Andriluka and Schiele proposed a new two-person detector based on the DPM method to deal with occlusion. Instead of regarding the occlusion between people as interference, they think it is a peculiarity. This detector can predict the boundary boxes of two people with good results even under severe occlusion. The performance of this special occluded classifier is better than a single detector. However, the algorithm based on special classifier is time-consuming, and its robustness is not good. The algorithm does not work very well with a complex background.

Deep learning algorithm

There are three mainframes of pedestrian detection algorithms based on deep learning. (1) Based on depth belief network (DBN) [29]; (2) based on a convolutional neural network [30] (CNN); and (3) based on recurrent neural network (RNN). The Convolutional Neural Network is used widely in the pedestrian detection algorithm. There are two ways to deal with occlusion in deep learning algorithm: One approach is to introduce the idea of part into a specific layer of the neural network; the other one is the optimization of neural network's judgment mechanism.

Algorithm based on depth belief network

A deep belief network (DBN) proposed by Geoffrey Hinton in 2006 is an extremely efficient learning algorithm, which is a generic model. By training the weights among its neurons, we can let the whole neural network generate training data according to the maximum probability. In other words, pre-training + Fine-tuning. This idea has become the main framework of deep learning algorithms. The components of DBN are Restricted Boltzmann Machines (RBM). The process of training DBN is carried out layer by layer. In each layer, data vectors are used to infer the hidden layer, which is then treated as the data vector of the next layer (the higher layer).

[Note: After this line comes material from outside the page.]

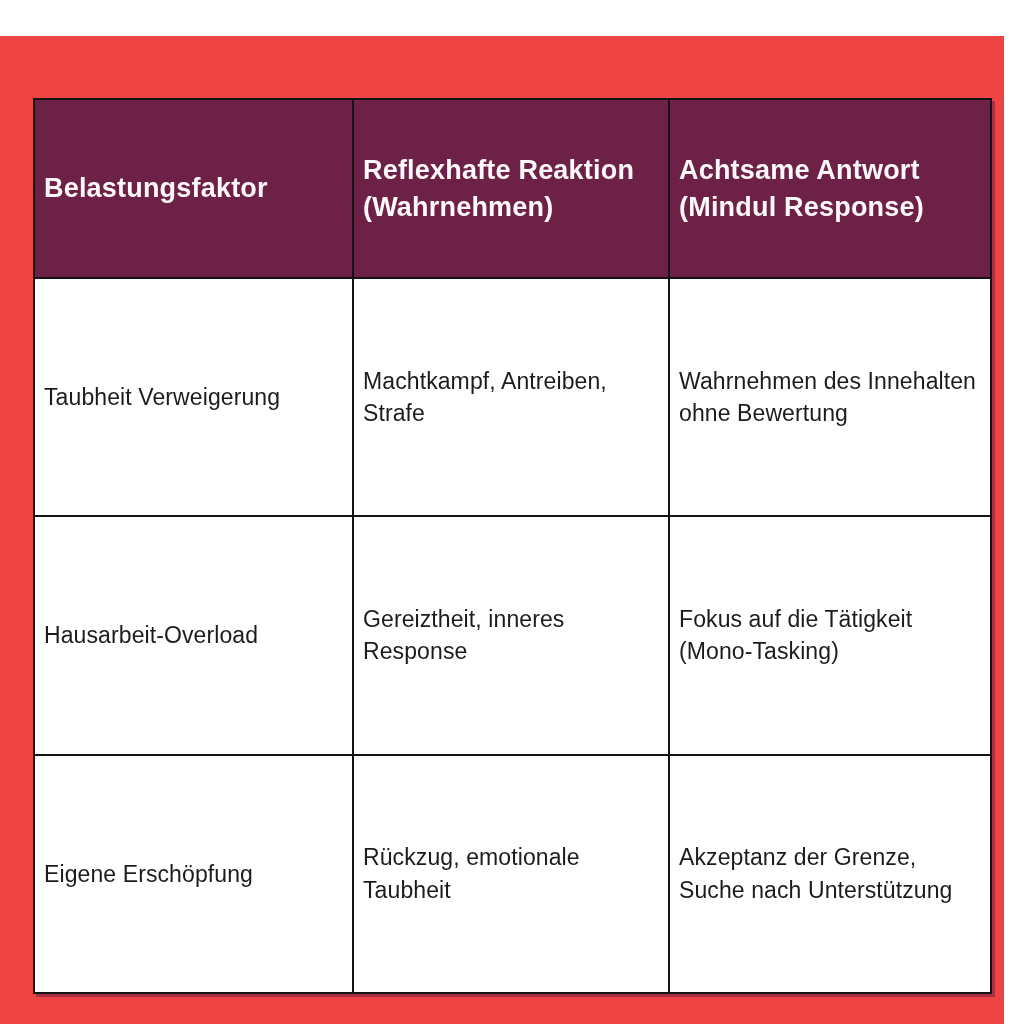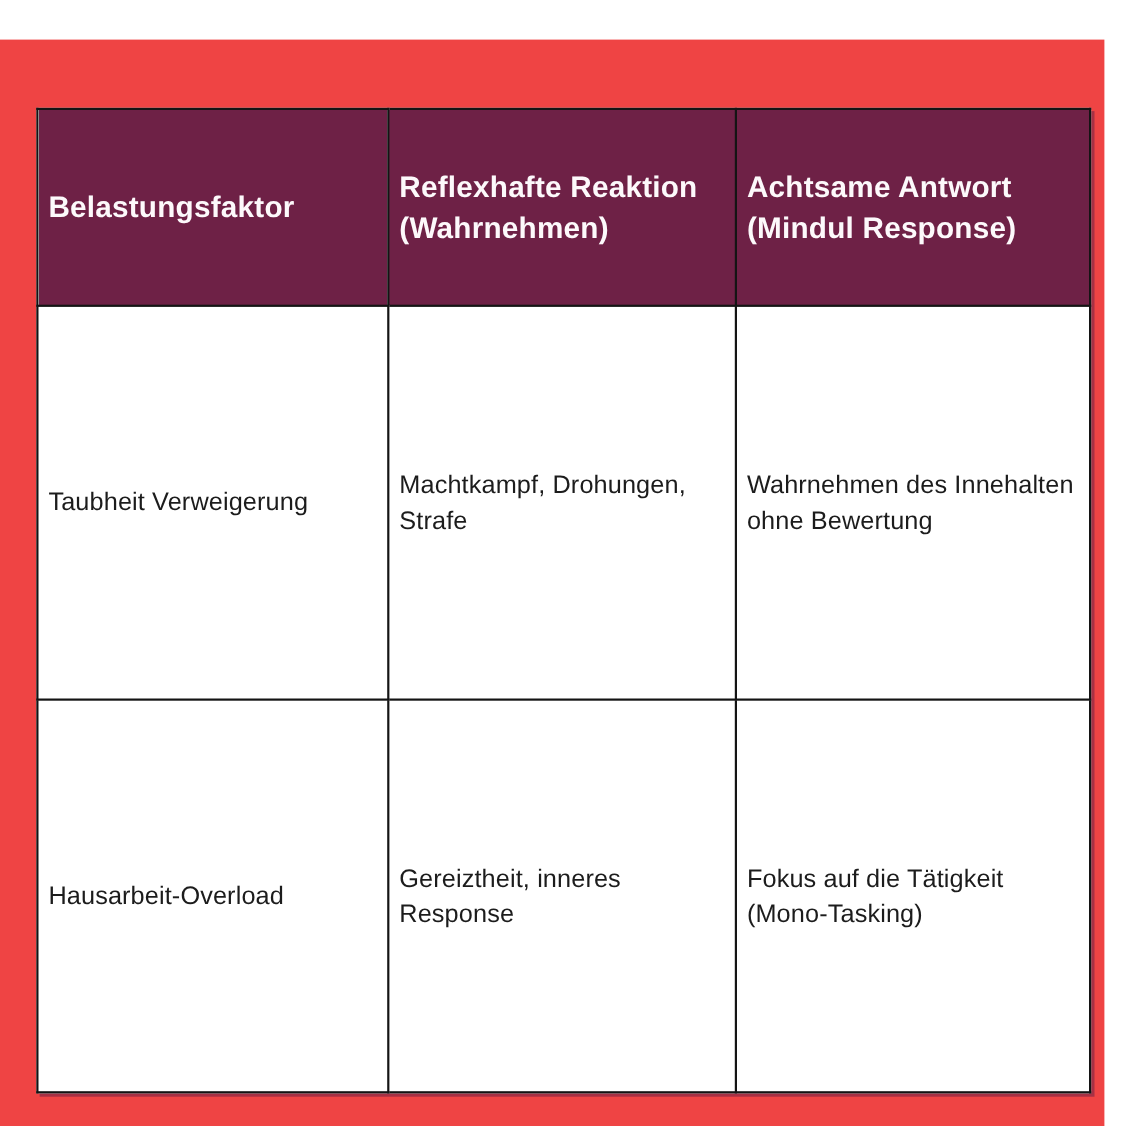"Machtkampf, Drohungen, Strafe" td { text: Drohungen -> Antreiben }
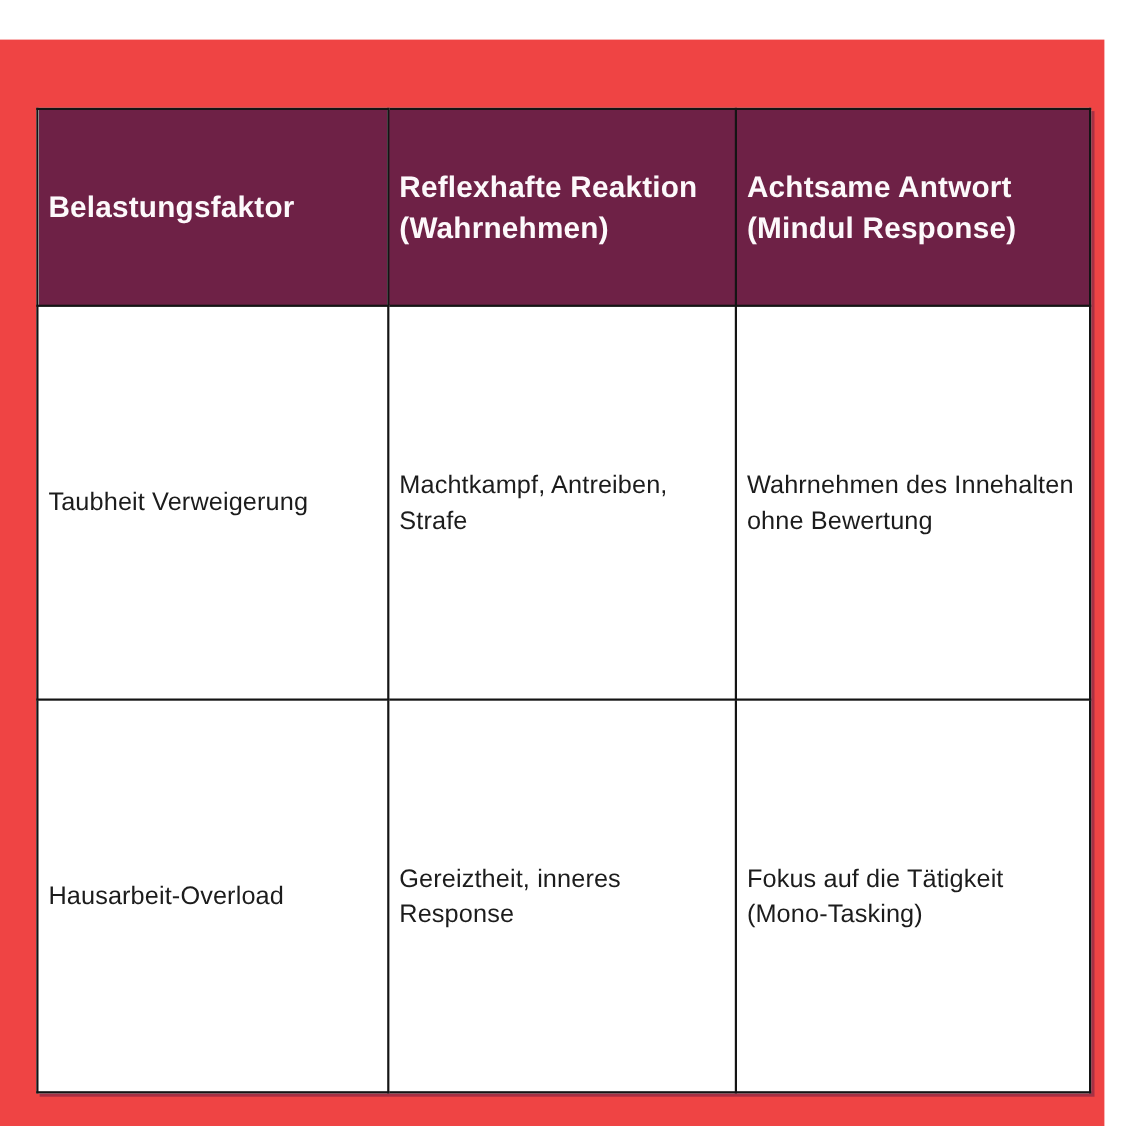"Eigene Erschöpfung" tr { html: none -> <tr> <td>Eigene Erschöpfung</td> <td>Rückzug, emotionale Taubheit</td> <td>Akzeptanz der Grenze, Suche nach Unterstützung</td> </tr> }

Wanli and Xiaogang [31] combined the component model with DBN. They formulate feature extraction deformation handling, occlusion handling, and classification into a joint deep learning framework and propose a new deep network architecture. When part detection map and part scores are obtained, the joint framework can take full advantage of them. However, when there is an occlusion or large deformation, to integrate the fraction of partial detectors is a key problem to be solved urgently. In order to solve the defects of part detectors, they proposed a probability model based on improved RBM [32]. The hierarchical structure of the DBN model matches the multi-layers of the parts model well. This can achieve more reliable visibility estimation, and it is better to eliminate the influence of occlusion. The framework is shown in Fig. 5. It works well with both single-detector and multi-pedestrians systems.

Fig. 5
figure 5

Network framework

Algorithm based on convolutional neural network

Convolutional Neural Networks (CNN) are a class of Feedforward Neural Networks that contain convolutional computation. Figure 6 shows the framework. Pedestrian detection algorithm based on Convolutional Neural Networks is mainly divided into two categories. First, it is the two-stage detector algorithm, which divides target recognition and target location into two parts. Region-Convolutional Neural Networks(R-CNN) series algorithm has high accuracy at a slower speed. Second, it is one-stage detector algorithm that includes Single-Shot MultiBox Detector (SSD) [33, 34] and You Only Look Once (YOLO) [35, 36]. YoLo is fast, but it has erratic effects with inherent advantages in detecting small targets and dense targets. SSD has high accuracy while maintaining fast speed.

Fig. 6
figure 6

Convolutional neural network framework

At present literature, most of the pedestrian detection algorithms are based on a two-stage detector framework. Wanli [37] proposed deformable deep convolutional neural networks for generic object detection. The proposed algorithm has a new pre-training strategy to learn feature representations more suitable for the object detection task, which significantly improves the effectiveness of model averaging. Furthermore, jointly learning deep features [38], deformable parts, occlusion, and classification are proposed to established automatic mutual interaction among components. Yonglong Tian and Ping Luo [39] proposed the Deep-Parts, which is inspired by Franken-classifiers. Deep-Part introduces the idea of constructing a part pool that covers all the scales of different body parts and automatically chooses important parts for occlusion handling. These methods' occlusion handling strategy is to learn a set of detectors and integrate the output of these ensemble models. But it is complicated and time-consuming. Shanshan Zhang combines Faster R-CNN with an attention mechanism [40]. This method is easy to train and has low overhead. The attention mechanism has been widely used in CNN for object detection. The additional attention mechanism guides the detector to pay more attention to visible body parts, as it is shown in Fig. 7.

Fig. 7
figure 7

Flowchart of attention guided Faster R-CNN pedestrian detector

Zou [41] proposed an attention guided neural network model (AGNN), which uses a fixed-size window slides on a still image without overlapping to generate a set of sub-images. The attention network performs local feature weighting by selecting the features of the pedestrian's body parts. Zhou and Yuan [42] propose a reduced computational complexity of a multi-label learning approach that jointly learn part detectors to capture partial occlusion patterns. The part detectors share a set of decision trees via boosting to exploit part correlations.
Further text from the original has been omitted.